Tra le novità del decreto: la possibilità per i medici di rimanere in servizio anche superati i 40 anni di attività, ma entro i 70; salta il rinvio dell’obbligo di pagamenti tracciabili per ottenere le detrazioni al 19% su tutta una serie di spese (dalla palestra dei figli al dentista); riaperti i termini stabilizzazione per migliaia precari della Pubblica amministrazione che avranno tempo sino a fine dicembre 2020 per maturare tre anni di servizio; prorogata la cassa integrazione straordinaria per i dipendenti ex Ilva.

I temi più caldi

Tra i temi a più alta tensione nella maggioranza quello delle autostrade: il Milleproroghe prevede che in caso di revoca, di decadenza o di risoluzione di concessioni di strade o di autostrade, «Anas può assumerne la gestione nelle more dello svolgimento delle procedure di gara per l’affidamento a nuovo concessionario». La norma riduce le eventuali penali a carico dello Stato.
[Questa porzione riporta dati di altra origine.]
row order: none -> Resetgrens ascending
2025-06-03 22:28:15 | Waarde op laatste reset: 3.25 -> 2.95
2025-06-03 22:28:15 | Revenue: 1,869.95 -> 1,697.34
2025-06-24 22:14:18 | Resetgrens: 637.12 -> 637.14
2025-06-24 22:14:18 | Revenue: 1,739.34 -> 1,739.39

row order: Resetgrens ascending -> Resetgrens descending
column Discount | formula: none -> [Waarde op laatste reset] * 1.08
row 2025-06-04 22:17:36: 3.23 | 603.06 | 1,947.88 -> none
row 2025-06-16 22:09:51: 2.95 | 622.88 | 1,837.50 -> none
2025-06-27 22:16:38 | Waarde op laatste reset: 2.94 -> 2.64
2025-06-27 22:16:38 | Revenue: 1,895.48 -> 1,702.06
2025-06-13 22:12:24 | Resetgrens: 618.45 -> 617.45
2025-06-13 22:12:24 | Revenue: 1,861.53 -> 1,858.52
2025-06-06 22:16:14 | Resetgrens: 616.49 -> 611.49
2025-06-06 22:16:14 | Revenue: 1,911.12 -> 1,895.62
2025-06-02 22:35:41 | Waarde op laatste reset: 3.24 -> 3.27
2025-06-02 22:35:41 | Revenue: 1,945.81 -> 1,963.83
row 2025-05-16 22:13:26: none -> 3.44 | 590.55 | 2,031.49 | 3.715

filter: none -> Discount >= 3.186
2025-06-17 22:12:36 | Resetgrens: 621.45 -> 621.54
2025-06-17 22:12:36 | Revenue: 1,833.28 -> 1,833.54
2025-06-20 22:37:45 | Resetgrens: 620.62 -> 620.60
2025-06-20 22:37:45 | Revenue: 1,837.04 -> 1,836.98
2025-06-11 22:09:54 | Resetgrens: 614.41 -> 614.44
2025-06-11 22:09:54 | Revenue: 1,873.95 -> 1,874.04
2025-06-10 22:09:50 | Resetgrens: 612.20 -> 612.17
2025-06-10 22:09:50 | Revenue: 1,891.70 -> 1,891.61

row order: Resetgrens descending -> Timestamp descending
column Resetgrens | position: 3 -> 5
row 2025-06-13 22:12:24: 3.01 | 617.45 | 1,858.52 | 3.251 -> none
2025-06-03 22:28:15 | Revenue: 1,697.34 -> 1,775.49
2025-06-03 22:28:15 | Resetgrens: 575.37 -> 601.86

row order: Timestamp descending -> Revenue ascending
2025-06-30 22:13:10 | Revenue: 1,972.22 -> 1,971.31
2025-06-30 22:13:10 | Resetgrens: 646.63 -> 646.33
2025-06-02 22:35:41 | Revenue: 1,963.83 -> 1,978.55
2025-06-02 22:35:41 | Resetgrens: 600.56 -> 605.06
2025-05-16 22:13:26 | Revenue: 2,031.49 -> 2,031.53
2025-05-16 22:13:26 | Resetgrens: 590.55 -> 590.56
Italia Viva puntava a inserire anche il rinvio della riforma Bonafede sulla prescrizione. Gli emendamenti sono stati espunti, ma è annunciato un ordine del giorno dei renziani. Intanto il premier Conte prosegue gli incontri sull’agenda e assicura: «Tutte le forze hanno condiviso l’obiettivo di imprimere la massima accelerazione». Da parte sua il leader della Lega, Matteo Salvini, smentisce ipotesi di governo con Renzi. Ma assicura che è pronto a dialogare con chiunque per andare a votare il prima possibile.

Renzi alla resa dei conti

Oggi Matteo Renzi parteciperà a Porta a Porta, in una trasmissione che - hanno fatto sapere fonti di Italia Viva - «si annuncia particolarmente importante». «A noi va bene anche il Conte ter. Andiamo all’opposizione. Conte è contento e io pure - ha detto ieri Renzi - io però questi 10 senatori di Italia Viva che vanno via non li vedo. Se c’è un governo senza di noi, rispettiamo il Parlamento. Però se non hanno i numeri e se siamo  decisivi per la maggioranza, allora ascoltate anche noi».